Maxwell Oosman grew up in 1960s Mauritius, desperate to be a nurse. But, according to him, back then it was a country built on ‘white privilege’ and there weren’t many opportunities for people like him.
“Growing up, I felt like I was on the other side of the looking glass,” he said. “I was a brown boy in a white world. I couldn’t get the same privileges white people did.”
But when the country gained independence and joined the Commonwealth in 1968, bright-eyed Maxwell jumped at the chance to head to England to pursue his dream.
“When I came to England I saw things I never thought I would experience. I was suddenly part of this big wide world with a newfound freedom.”
As he started his nursing course in North Staffordshire Hospital in 1972 as one of two men on a course full of local women, he realised he still had barriers to overcome.
He recalls how he was told “you’ll only be considered for jobs if nobody else wants them,” by the matron of the hospital he was hoping to work at.
“That level of discrimination stays with you for life,” he says. “I still find it hard to think about it sometimes.
“I was given the jobs nobody wanted. I wanted to work in A&E but I was put in a back ward nobody was on.”
Still, the day he got his PIN badge in 1975 was a landmark moment and he soon moved to Epsom Hospital in Surrey to work on a mental health ward.
He admits that before he qualified, there were moments where he had doubts about his future.
“It took me a while to understand what nursing was about and the value we put on it,” he says.
He now wants to use his experiences to be a role model for the next generation of male nurses, particularly those from ethnic minorities.
While he is pleased people’s perceptions are shifting, he knows we aren’t quite there yet.
“My granddaughter asked me how I could be a nurse if I was a man? I had to explain it to her.”
He is an ambassador for campaign Nursing Now, a global movement which goes into schools to try and reduce the gender gap in the profession.
His passion for this is so strong that he came out of retirement after only two months at the age of 65.
Now, he works for the memory assessment service for Lancashire Care Community Foundation Trust in Burnley, where he diagnoses patients with Alzheimer’s and helps them get the support they need.

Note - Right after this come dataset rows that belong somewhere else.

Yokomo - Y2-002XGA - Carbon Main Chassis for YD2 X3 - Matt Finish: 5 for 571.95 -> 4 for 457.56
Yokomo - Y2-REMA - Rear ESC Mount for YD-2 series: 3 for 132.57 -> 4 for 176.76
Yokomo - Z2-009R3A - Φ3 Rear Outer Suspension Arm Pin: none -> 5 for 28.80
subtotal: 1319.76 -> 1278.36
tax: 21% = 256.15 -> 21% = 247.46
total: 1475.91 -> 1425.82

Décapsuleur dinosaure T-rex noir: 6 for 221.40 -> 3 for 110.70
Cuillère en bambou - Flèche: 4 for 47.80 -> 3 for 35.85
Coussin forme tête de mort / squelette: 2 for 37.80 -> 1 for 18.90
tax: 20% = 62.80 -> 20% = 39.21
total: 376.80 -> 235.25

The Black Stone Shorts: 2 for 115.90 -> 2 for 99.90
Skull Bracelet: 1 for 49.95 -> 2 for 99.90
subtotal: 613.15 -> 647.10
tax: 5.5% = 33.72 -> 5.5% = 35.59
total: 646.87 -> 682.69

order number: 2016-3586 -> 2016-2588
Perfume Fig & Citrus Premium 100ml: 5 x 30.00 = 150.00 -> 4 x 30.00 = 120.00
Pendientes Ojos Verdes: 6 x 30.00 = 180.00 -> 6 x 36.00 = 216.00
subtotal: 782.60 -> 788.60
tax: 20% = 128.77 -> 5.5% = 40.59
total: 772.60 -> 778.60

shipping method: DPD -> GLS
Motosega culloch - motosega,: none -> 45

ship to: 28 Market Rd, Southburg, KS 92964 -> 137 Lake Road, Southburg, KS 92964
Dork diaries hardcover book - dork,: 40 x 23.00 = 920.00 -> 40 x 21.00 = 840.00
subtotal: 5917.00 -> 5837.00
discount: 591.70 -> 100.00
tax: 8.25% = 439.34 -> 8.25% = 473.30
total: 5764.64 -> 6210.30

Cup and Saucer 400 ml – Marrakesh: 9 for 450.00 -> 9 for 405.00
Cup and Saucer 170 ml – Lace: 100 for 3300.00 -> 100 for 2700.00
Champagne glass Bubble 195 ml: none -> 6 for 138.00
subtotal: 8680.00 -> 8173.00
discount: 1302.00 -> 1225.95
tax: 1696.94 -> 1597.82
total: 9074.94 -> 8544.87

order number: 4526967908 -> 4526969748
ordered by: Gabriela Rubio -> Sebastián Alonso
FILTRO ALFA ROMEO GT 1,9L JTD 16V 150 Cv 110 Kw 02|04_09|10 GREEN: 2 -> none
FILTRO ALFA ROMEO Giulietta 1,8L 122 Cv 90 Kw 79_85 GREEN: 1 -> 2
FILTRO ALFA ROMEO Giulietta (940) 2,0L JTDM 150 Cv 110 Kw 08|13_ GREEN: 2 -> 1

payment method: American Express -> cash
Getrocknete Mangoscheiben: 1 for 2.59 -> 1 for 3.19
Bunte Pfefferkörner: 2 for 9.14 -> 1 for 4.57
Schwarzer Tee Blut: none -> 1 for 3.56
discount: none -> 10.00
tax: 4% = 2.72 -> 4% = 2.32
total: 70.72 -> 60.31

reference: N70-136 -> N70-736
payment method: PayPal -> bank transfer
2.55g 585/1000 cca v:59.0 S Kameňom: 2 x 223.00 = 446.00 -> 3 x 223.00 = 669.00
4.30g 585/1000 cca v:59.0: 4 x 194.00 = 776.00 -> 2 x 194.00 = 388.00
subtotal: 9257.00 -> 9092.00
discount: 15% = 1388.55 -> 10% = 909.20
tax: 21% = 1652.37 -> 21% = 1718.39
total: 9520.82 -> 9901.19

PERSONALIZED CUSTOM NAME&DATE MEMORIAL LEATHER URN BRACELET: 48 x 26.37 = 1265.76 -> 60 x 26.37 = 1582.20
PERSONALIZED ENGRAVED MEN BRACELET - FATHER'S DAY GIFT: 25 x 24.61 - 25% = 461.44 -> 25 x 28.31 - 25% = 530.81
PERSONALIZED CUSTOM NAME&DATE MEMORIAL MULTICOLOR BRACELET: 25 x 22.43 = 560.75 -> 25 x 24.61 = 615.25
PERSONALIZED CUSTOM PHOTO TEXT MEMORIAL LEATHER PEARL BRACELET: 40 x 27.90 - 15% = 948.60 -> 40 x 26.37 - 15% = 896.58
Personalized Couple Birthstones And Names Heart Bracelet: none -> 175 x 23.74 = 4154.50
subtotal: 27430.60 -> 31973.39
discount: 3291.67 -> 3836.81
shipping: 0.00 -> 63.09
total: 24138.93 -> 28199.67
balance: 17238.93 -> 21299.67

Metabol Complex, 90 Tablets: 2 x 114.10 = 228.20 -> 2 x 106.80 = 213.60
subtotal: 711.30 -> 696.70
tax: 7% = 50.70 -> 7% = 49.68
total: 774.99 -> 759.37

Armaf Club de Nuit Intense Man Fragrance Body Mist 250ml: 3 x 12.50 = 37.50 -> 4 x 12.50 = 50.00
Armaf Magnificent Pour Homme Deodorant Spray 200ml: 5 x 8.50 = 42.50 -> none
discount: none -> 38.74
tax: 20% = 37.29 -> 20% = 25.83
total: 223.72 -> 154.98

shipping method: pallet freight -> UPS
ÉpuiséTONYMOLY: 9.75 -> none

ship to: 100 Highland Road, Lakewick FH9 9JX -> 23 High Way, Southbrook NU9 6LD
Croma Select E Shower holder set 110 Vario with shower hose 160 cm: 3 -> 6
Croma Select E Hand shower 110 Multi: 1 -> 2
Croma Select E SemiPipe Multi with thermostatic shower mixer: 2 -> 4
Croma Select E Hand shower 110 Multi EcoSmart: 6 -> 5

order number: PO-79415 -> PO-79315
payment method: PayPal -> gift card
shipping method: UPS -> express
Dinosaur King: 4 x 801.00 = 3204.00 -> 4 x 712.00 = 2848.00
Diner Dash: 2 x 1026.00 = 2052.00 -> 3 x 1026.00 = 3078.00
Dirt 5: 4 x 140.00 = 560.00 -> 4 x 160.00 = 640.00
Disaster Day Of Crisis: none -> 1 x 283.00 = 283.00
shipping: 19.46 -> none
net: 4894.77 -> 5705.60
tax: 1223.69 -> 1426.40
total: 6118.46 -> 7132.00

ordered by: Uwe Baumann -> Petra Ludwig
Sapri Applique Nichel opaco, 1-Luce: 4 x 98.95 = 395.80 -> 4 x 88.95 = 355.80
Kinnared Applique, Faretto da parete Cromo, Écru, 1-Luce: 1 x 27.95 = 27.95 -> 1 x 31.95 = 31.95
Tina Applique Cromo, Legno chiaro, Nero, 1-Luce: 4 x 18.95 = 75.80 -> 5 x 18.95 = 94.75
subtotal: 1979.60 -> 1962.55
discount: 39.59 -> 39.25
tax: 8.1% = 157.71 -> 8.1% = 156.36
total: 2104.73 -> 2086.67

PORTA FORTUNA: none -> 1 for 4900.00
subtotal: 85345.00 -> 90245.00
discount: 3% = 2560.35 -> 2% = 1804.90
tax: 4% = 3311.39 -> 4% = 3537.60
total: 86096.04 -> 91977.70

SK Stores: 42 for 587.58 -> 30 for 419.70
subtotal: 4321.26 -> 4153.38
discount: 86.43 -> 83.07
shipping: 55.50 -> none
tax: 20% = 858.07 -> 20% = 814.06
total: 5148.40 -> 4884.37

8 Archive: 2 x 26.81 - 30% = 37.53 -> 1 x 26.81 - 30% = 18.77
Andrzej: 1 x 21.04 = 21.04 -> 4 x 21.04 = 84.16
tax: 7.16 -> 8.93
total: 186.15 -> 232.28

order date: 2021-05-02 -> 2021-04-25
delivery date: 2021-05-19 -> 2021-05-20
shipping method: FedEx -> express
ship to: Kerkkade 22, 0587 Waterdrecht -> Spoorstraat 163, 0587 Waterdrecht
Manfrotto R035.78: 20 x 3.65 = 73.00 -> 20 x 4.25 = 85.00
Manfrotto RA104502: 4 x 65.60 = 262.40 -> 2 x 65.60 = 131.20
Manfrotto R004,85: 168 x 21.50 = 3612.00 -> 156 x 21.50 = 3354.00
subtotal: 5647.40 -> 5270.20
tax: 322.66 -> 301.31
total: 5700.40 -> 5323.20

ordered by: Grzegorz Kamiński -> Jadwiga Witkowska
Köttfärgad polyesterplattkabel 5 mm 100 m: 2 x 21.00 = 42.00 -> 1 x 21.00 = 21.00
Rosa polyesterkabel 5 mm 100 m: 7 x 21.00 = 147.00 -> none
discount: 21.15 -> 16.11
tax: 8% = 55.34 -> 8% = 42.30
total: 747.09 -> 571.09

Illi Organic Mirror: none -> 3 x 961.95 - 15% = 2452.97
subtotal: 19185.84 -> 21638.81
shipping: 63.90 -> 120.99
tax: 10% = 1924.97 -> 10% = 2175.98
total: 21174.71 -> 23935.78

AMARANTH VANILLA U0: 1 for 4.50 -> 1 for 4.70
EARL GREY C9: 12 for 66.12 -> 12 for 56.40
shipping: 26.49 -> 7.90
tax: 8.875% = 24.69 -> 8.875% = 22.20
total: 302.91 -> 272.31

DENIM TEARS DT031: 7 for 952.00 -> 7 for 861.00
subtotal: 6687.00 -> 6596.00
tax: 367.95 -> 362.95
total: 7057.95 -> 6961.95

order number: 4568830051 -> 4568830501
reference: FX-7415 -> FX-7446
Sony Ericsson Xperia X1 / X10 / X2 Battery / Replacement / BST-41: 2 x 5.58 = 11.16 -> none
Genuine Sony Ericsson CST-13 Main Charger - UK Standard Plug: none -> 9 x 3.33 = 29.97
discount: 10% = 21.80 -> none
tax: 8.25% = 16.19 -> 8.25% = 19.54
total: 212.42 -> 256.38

He is also a special advisor for the CQC, speaks at conferences and has worked with NHS England and NHS Improvement to tell his story.
“To this day, the profession is more female dominated, but now I am in a place where I feel valued.
“There are so many stereotypes but my story is one of collective resilience.
“I’ve been through ups and downs, trauma and depression and I was quite disillusioned – but I am strong now and I want to be a ‘change agent’ to inspire others.
“Some people have the perception that nurses are the handmaid of the doctor, but far from it. We are justified in being assertive, we are eloquent and articulate and we make a difference
“I love my job. Some people dread going to work at the start of the week but I have that Friday feeling every Monday morning.”
In the coming months, the NMC will be sharing the stories of nurses in the UK as we prepare to celebrate 100 years of professional pride on the anniversary of the Nurses Registration Act 1919.